[Before-and-after page screenshots]
______
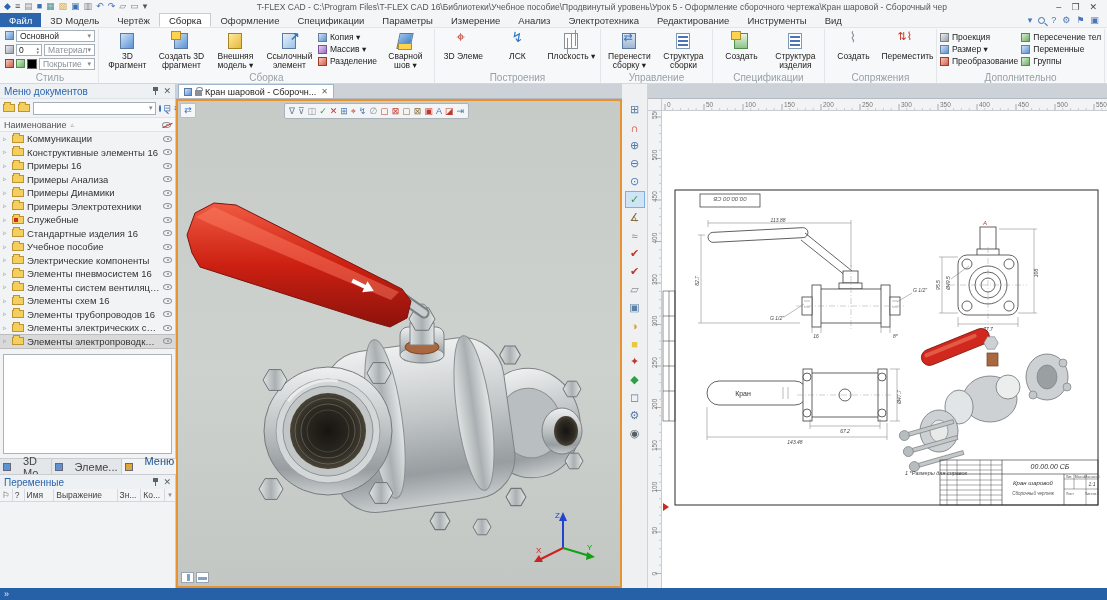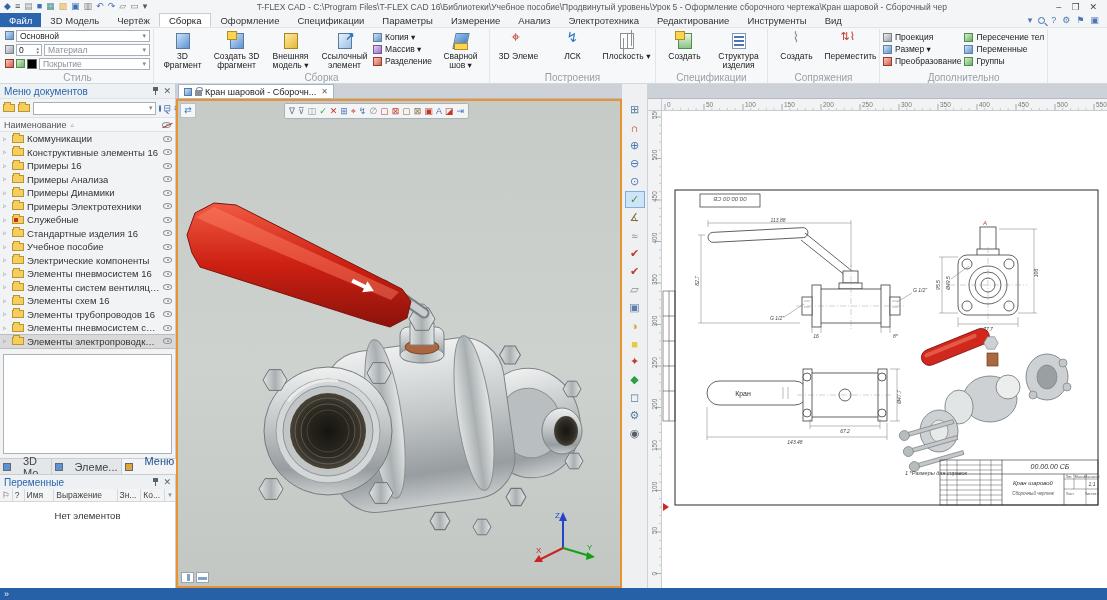--- a/index.html
+++ b/index.html
@@ -292,6 +292,19 @@
             </div>
           </div>
           <div class="rtitle">Построения</div>
+        </div>
+        <div class="rgroup">
+          <div class="rbody">
+            <div class="bigbtn">
+              <div class="bicon ic-transfer"></div>
+              <div class="blabel">Перенести сборку ▾</div>
+            </div>
+            <div class="bigbtn">
+              <div class="bicon ic-structure"></div>
+              <div class="blabel">Структура сборки</div>
+            </div>
+          </div>
+          <div class="rtitle">Управление</div>
         </div>
         <div class="rgroup">
           <div class="rbody">

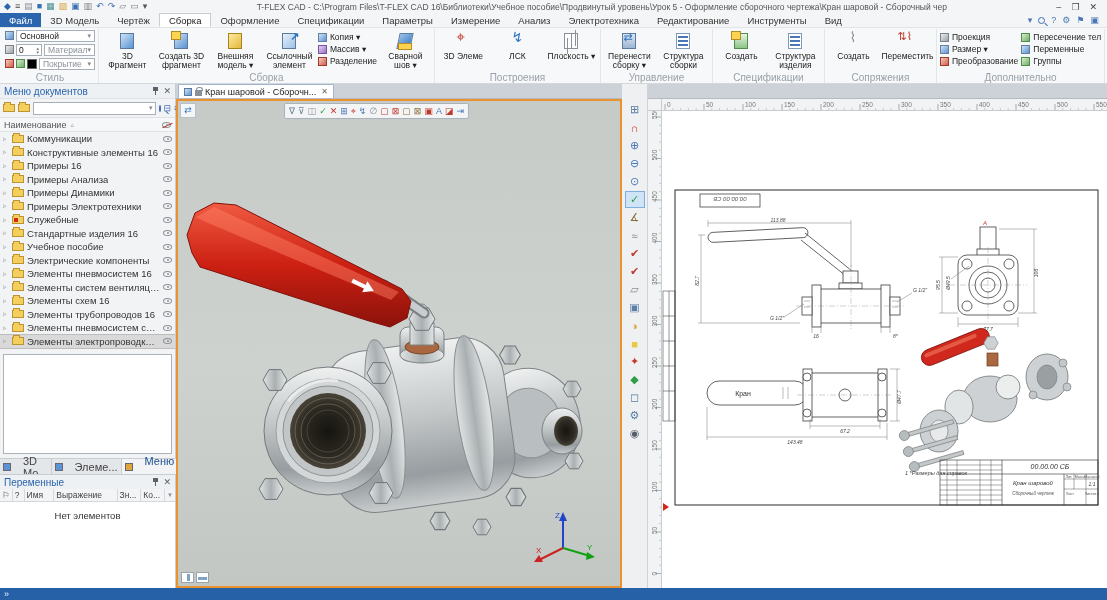--- a/index.html
+++ b/index.html
@@ -480,7 +480,7 @@
         <div class="trow">
           <span class="tw">▹</span>
           <span class="fld"></span>
-          <span class="lbl">Элементы пневмосистем схем</span>
+          <span class="lbl">Элементы электрических схем</span>
           <span class="eye"></span>
         </div>
         <div class="trow sel">

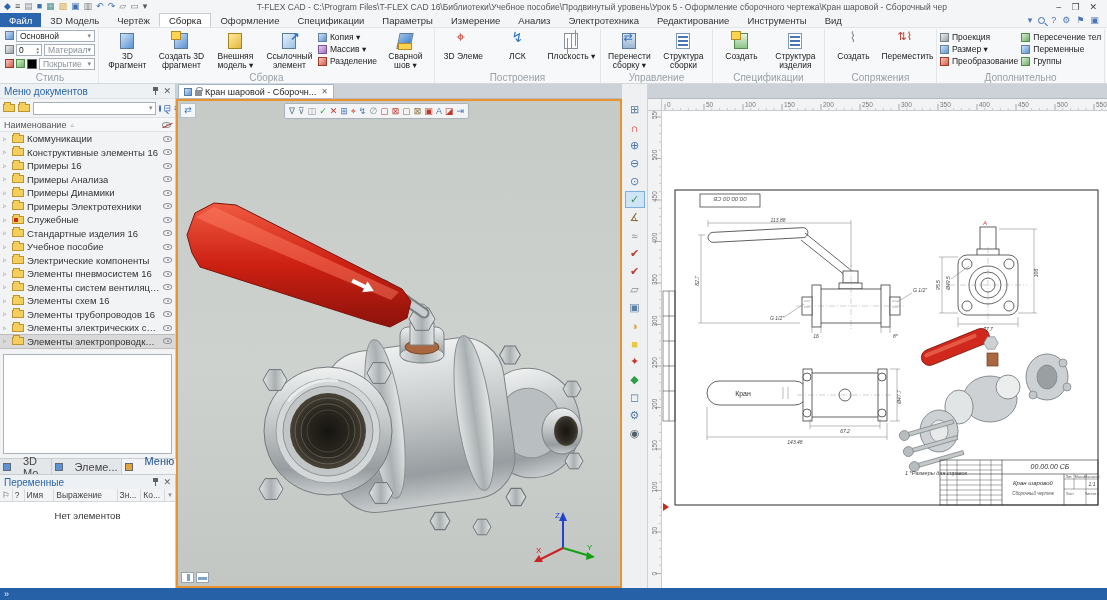--- a/index.html
+++ b/index.html
@@ -525,9 +525,6 @@
         <span class="vcell" style="width: 24px;">Ко...</span>
         <span class="vcell" style="margin-left: auto; border: none; font-size: 6px; color: rgb(138, 144, 151);">▼</span>
       </div>
-    <div class="varbody">
-      <span>Нет элементов</span>
-    </div>
   </div>
 
   <div class="docbar">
______
* [Your goal]: Repeat the records above word for word, keeping no pictures in the copy.

* [Written response]:
--- a/index.html
+++ b/index.html
@@ -292,6 +292,19 @@
             </div>
           </div>
           <div class="rtitle">Построения</div>
+        </div>
+        <div class="rgroup">
+          <div class="rbody">
+            <div class="bigbtn">
+              <div class="bicon ic-transfer"></div>
+              <div class="blabel">Перенести сборку ▾</div>
+            </div>
+            <div class="bigbtn">
+              <div class="bicon ic-structure"></div>
+              <div class="blabel">Структура сборки</div>
+            </div>
+          </div>
+          <div class="rtitle">Управление</div>
         </div>
         <div class="rgroup">
           <div class="rbody">

--- a/index.html
+++ b/index.html
@@ -480,7 +480,7 @@
         <div class="trow">
           <span class="tw">▹</span>
           <span class="fld"></span>
-          <span class="lbl">Элементы пневмосистем схем</span>
+          <span class="lbl">Элементы электрических схем</span>
           <span class="eye"></span>
         </div>
         <div class="trow sel">

--- a/index.html
+++ b/index.html
@@ -525,9 +525,6 @@
         <span class="vcell" style="width: 24px;">Ко...</span>
         <span class="vcell" style="margin-left: auto; border: none; font-size: 6px; color: rgb(138, 144, 151);">▼</span>
       </div>
-    <div class="varbody">
-      <span>Нет элементов</span>
-    </div>
   </div>
 
   <div class="docbar">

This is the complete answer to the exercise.